DETAILED DESCRIPTION OF THE PREFERRED EMBODIMENTS
[0029] Before beginning a detailed description of the preferred
embodiments of the invention, the following statements are in
order. The preferred embodiments of the invention are described
with reference to an exemplary video conferencing system. However,
the invention is not limited to the preferred embodiments in its
implementation. The invention, or any aspect of the invention, may
be practiced in any suitable video system, including a videophone
system, video server, video player, or video source and broadcast
center. Portions of the preferred embodiments are shown in block
diagram form and described in this application without excessive
detail in order to avoid obscuring the invention, and also in view
of the fact that specifics with respect to implementation of such a
system are known to those of ordinary skill in the art and may be
dependent upon the circumstances. In other words, such specifics
are variable but should be well within the purview of one skilled
in the art. Conversely, where specific details are set forth in
order to describe example embodiments of the invention, it should
be apparent to one skilled in the art that the invention can be
practiced without, or with variation of, these specific details. In
particular, where particular display screens are shown, these
display screens are mere examples and may be modified or replaced
with different displays without departing from the invention.
[0030] FIG. 1 is a diagram of the architecture and environment of
an exemplary real-time video conferencing system according to a
preferred embodiment of the invention. The system includes what is
referred to as a multi-point control unit (MCU), but as described
hereafter this MCU is significantly different in its functionality
than the MCU of conventional video conferencing systems. The
conference system has a plurality of user client terminals.
Although an administrator's terminal and a certain number of user
client terminals are shown as being connected to the MCU in FIG. 1,
this is for illustration purposes only. There may be any number of
connected administrator and user's client terminals. Indeed, as
described hereafter, the number of connected user client terminals
may vary during a video conference, as the users have the ability
to join and drop from a video conference at their own control.

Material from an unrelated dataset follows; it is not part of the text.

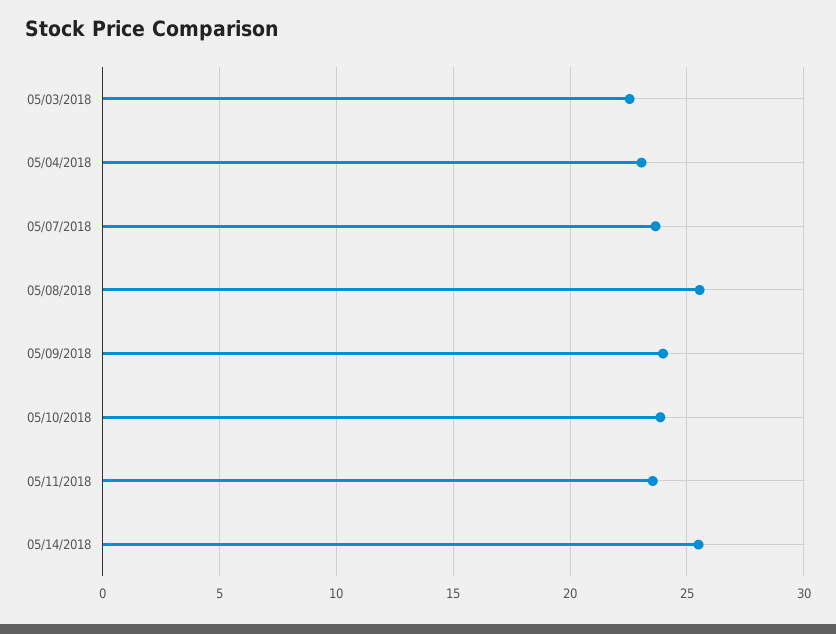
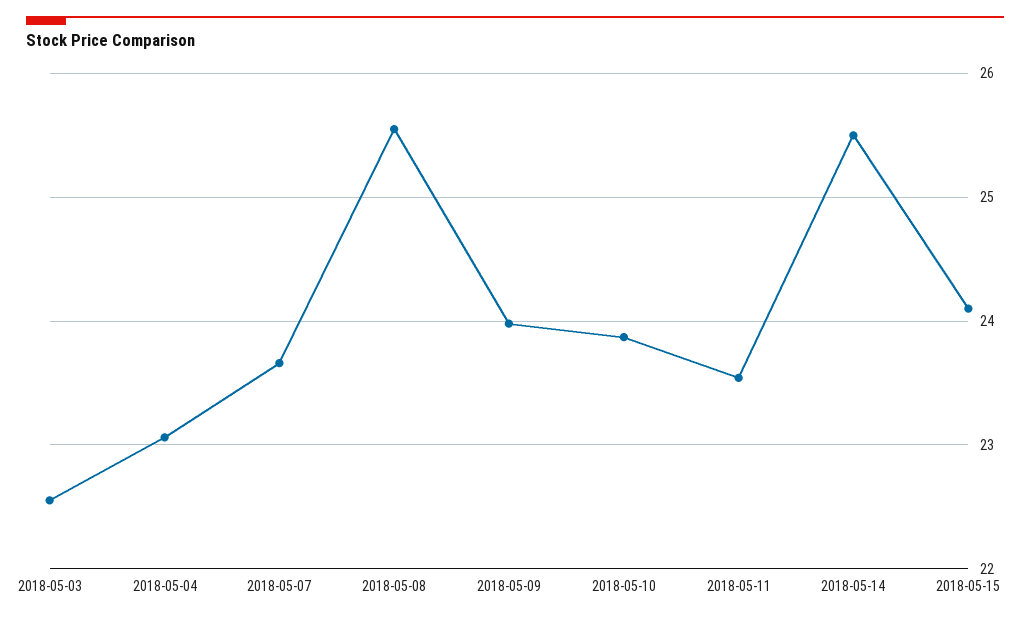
2018-05-15: none -> 24.1

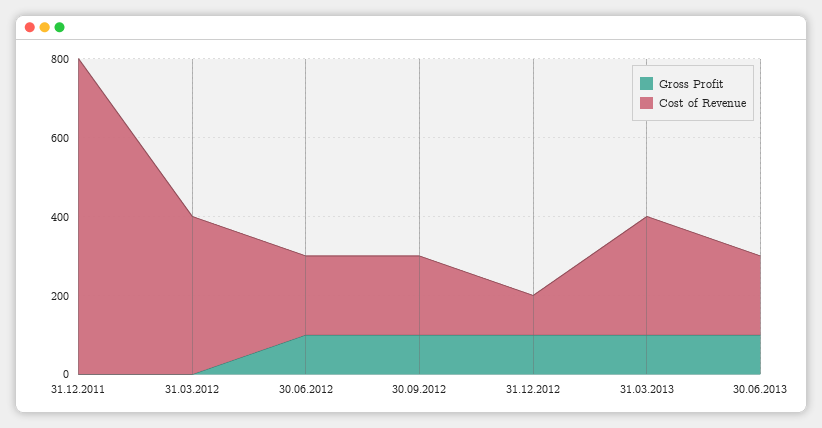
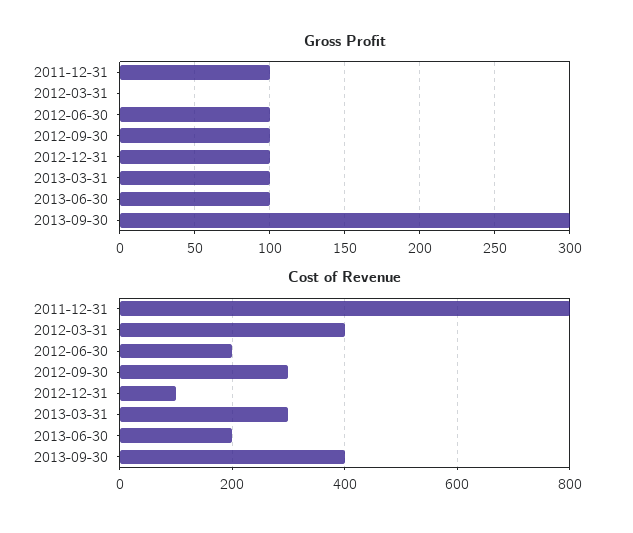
Gross Profit, 31.12.2011: 0 -> 100
Cost of Revenue, 30.09.2012: 200 -> 300
Gross Profit, 2013-09-30: none -> 300
Cost of Revenue, 2013-09-30: none -> 400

[0031] Furthermore, the connections between the terminals shown in
FIG. 1 are not fixed connections. They are switched network
connections over open communication networks. Preferably, the
network connections are broadband connections through an Internet
Service Provider (ISP) of the client's choice using the Transport
control Protocol and Internet Protocol (TCP/IP) at the network
layer of the ISO network model. As known in the art, various access
networks, firewalls and routers can be set up in a variety of
different network configurations, including, for example, Ethernet
local area networks. In certain circumstances, such as a local area
network, one of a certain number of ports, such as ports above
2000, should be opened/forwarded. The video conference system is
designed and optimized to work with broadband connections (i.e.,
connections providing upload/download speeds of at least 128 kbps)
at the user client terminals. However, it does not require a fixed
bandwidth, and may suitably operate at upload/download speeds of
256 kbps, 512 kbps or more at the user client terminals.
[0032] Each client terminal is preferably a personal computer (PC)
with a SVGA display monitor capable with a display resolution of
800.times.600 or better, a set of attached speakers or headphones,
microphone and full duplex sound card. As described further below,
the display monitor may need to display a video signal in a large
main screen at a normal resolution mode of 320.times.240 @ 25 fps
or a high resolution mode of 640.times.480 @ 25 fps. It must also
be able to simultaneously display a plurality of small sub-screens,
each having a display resolution of 160.times.120 @ 25 fps. Each PC
has a camera associated therewith to provide a video signal at the
location of the client terminal (typically a video signal of the
user at the location). The camera may be a USB 1.0 or 2.0
compatible camera providing a video signal directly to the client
terminal or a professional CCD camera combined with a dedicated
video capture card to generate a video signal that can be received
by the client terminal.
[0033] The video conferencing system preferably utilizes client
terminals having the processing capabilities of a high-speed Intel
Pentium 4 microprocessor with 256 MB of system memory, or better.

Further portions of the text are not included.